What OIG Recommends and CMS Comments

We recommend that CMS direct the Medicare contractors to: (1) recover the $4 million for claims that are within the reopening period; (2) recover the $291,813 for claims that are within the reopening period; (3) instruct the physicians to refund the $1.1 million in beneficiary cost-sharing amounts; (4) review the 1,598 claims for potentially duplicate claims, determine which should have been denied, and take followup actions; (5) based on the results of this audit, notify physicians so that they can exercise reasonable diligence to identify, report, and return overpayments in accordance with the 60-day rule and identify any returned overpayments as according with this recommendation; and (6) implement improved claims processing controls, including improved system edits, to prevent and detect overpayments.

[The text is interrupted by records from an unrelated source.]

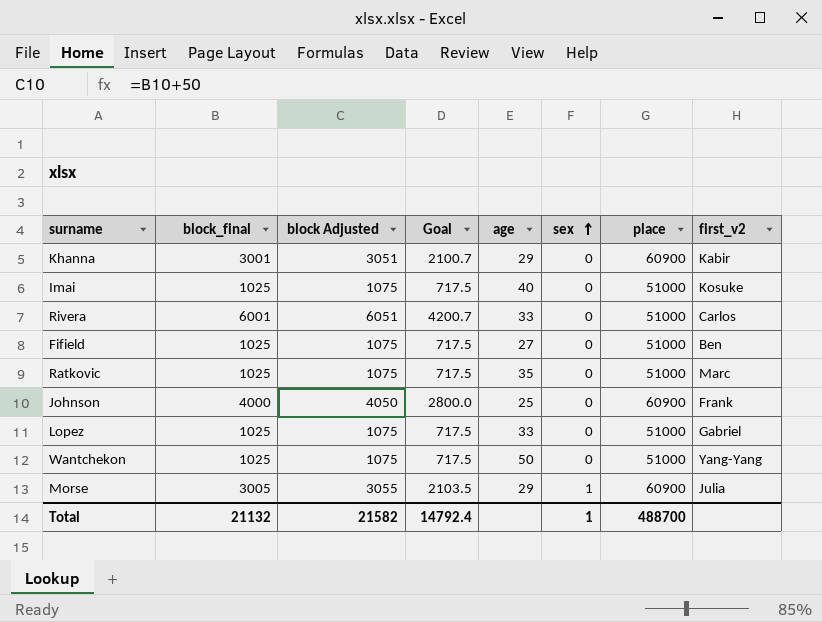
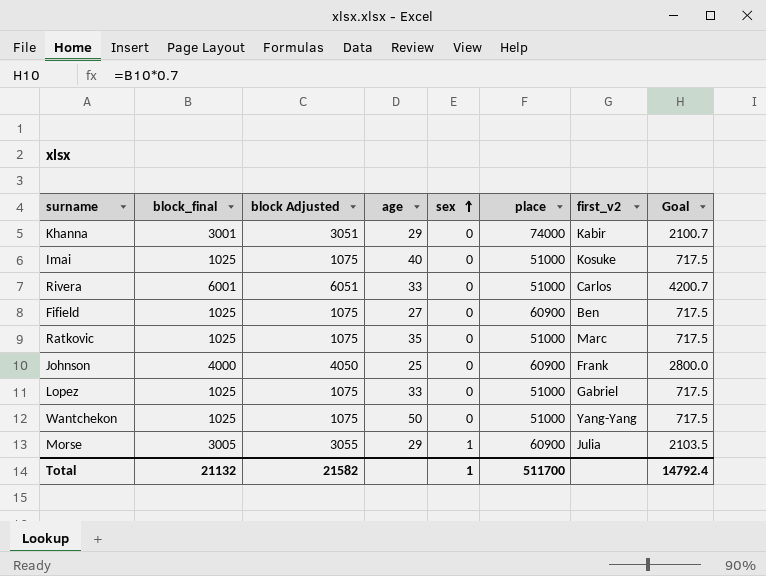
column Goal | position: 4 -> 8
Khanna | place: 60900 -> 74000
Fifield | place: 51000 -> 60900
Total | place: 488700 -> 511700

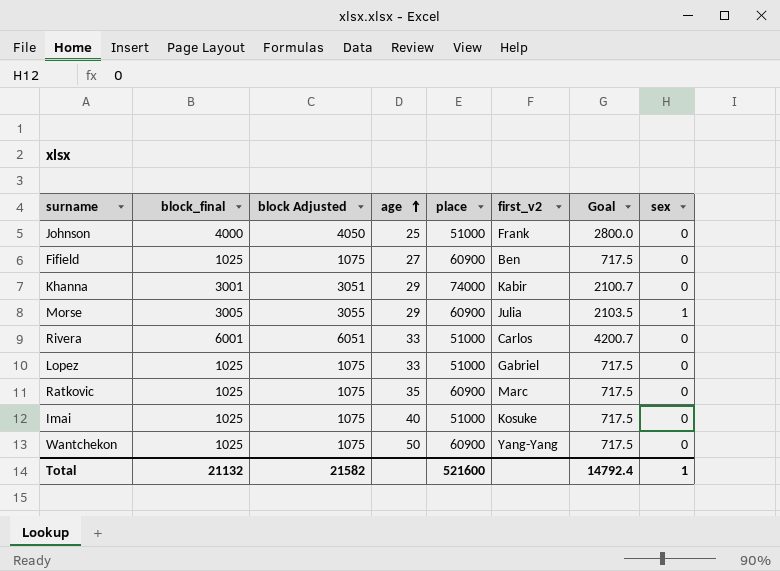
row order: sex ascending -> age ascending
column sex | position: 5 -> 8
Johnson | place: 60900 -> 51000
Ratkovic | place: 51000 -> 60900
Wantchekon | place: 51000 -> 60900
Total | place: 511700 -> 521600

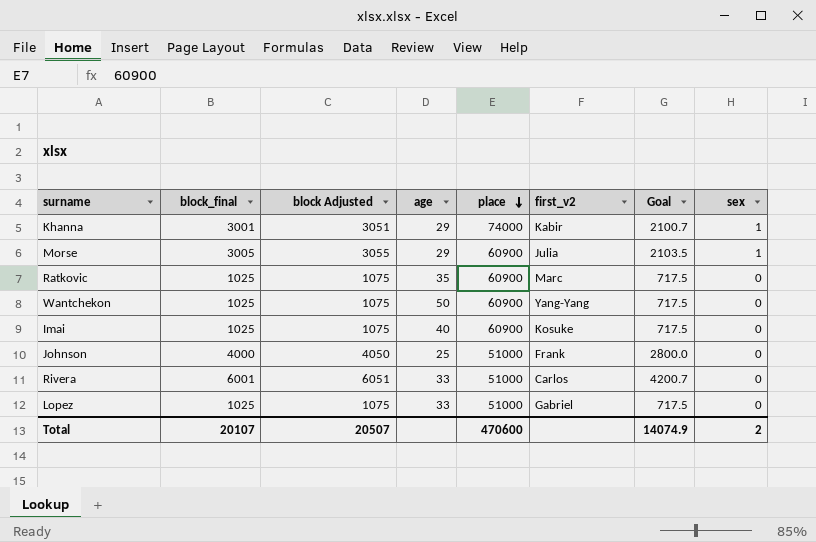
row order: age ascending -> place descending
row Fifield: 1025 | 1075 | 27 | 60900 | Ben | 717.5 | 0 -> none
Khanna | sex: 0 -> 1
Imai | place: 51000 -> 60900
Total | block_final: 21132 -> 20107
Total | block Adjusted: 21582 -> 20507
Total | place: 521600 -> 470600
Total | Goal: 14792.4 -> 14074.9
Total | sex: 1 -> 2

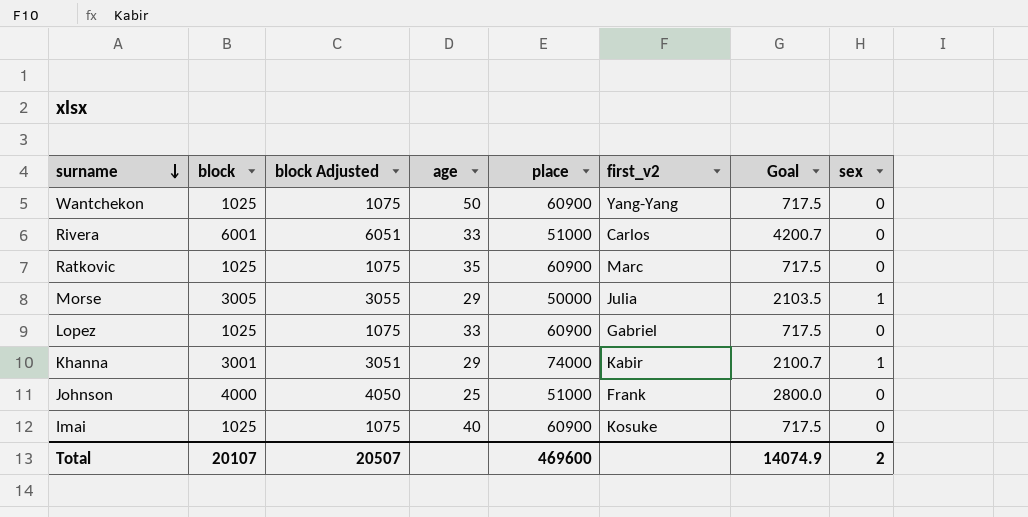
row order: place descending -> surname descending
column name: block_final -> block
Morse | place: 60900 -> 50000
Lopez | place: 51000 -> 60900
Total | place: 470600 -> 469600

CMS did not concur with our first recommendation (because, it said, some physicians may not be liable for overpayments because they could be found to be without fault under the provisions of the Social Security Act) but concurred with all of our other recommendations and described actions taken or planned. We revised our first recommendation for this final report by deleting the reference to physicians that had been in the draft report's first recommendation. This revision conforms to CMS provisions that the Medicare contractors make determinations regarding the recovery of overpayments. The actions that CMS described, when fully executed, should resolve the other recommendations.